Closed rafapereirabr closed 4 years ago
@mvpsaraiva said these two parameters are working already and can be implemented in the R routing functions.
r5r_core$setTimeWindowSize(minutes)
r5r_core$setNumberOfMonteCarloDraws(n)
@mvpsaraiva will still implement this one:
r5r_core$setPercentiles(array inteiros)
I've implemented the setPercentiles()
function in the last jar.

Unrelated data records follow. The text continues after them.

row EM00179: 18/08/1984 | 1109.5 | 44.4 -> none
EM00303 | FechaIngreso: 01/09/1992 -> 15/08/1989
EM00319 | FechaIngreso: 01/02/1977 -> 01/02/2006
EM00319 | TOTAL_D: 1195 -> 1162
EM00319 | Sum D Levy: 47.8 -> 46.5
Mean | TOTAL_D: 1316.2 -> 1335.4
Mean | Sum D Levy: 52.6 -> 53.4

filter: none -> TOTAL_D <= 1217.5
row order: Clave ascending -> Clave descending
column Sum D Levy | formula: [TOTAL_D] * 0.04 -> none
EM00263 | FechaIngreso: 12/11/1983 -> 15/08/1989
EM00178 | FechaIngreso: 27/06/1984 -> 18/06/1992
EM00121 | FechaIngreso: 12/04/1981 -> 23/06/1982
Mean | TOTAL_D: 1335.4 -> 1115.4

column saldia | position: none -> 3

Here is an example of its usage:
# allocate RAM memory to Java
options(java.parameters = "-Xmx2G")
# build transport network, pointing to the path where OSM and GTFS data are stored
library(r5r)
library(tidyverse)
path <- system.file("extdata", package = "r5r")

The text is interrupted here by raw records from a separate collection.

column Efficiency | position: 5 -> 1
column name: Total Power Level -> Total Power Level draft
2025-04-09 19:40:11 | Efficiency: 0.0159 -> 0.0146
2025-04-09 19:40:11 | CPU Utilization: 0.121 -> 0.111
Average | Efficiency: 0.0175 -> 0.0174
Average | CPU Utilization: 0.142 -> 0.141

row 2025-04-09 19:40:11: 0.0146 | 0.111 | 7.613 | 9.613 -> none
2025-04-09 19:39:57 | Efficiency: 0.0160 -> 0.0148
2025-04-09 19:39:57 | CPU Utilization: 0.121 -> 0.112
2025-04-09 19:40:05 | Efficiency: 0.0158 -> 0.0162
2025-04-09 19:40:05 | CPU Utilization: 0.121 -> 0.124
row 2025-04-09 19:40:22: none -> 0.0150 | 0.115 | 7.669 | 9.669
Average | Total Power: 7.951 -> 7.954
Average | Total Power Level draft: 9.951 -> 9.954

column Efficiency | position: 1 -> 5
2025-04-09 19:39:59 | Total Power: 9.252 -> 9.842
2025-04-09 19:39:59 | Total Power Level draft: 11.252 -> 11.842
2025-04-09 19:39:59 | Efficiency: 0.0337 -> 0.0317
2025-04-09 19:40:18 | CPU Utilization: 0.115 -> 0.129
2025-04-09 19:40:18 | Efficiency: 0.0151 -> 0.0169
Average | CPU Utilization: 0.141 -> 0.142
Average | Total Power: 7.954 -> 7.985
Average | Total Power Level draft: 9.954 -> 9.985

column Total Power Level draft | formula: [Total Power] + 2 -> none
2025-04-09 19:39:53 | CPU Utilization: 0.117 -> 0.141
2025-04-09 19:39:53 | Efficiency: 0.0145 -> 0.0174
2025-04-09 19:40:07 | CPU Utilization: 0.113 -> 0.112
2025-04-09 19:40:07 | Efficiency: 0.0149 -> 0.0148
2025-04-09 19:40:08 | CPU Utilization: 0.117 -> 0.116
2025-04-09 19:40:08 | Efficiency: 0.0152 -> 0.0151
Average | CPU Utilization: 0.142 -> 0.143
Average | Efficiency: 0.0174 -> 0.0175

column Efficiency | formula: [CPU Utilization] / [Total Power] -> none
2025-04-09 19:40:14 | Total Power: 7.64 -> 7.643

r5r_core <- setup_r5(data_path = path, verbose = FALSE)
# load origin/destination points and set arguments
points <- read.csv(system.file("extdata/poa_hexgrid.csv", package = "r5r"))
poi <- read.csv(system.file("extdata/poa_points_of_interest.csv", package = "r5r"))
mode <- c("WALK", "BUS")
max_walk_dist <- 3000 # meters
max_trip_duration <- 60 # minutes
departure_datetime <- as.POSIXct("13-03-2019 14:00:00",
format = "%d-%m-%Y %H:%M:%S",
tz = "America/Sao_Paulo")
# set time window and percentiles
r5r_core$setTimeWindowSize(30L) # 30 minutes
r5r_core$setNumberOfMonteCarloDraws(120L) # 4 monte carlo draws (departures) per minute
r5r_core$setPercentiles(c(25L, 50L, 75L, 100L))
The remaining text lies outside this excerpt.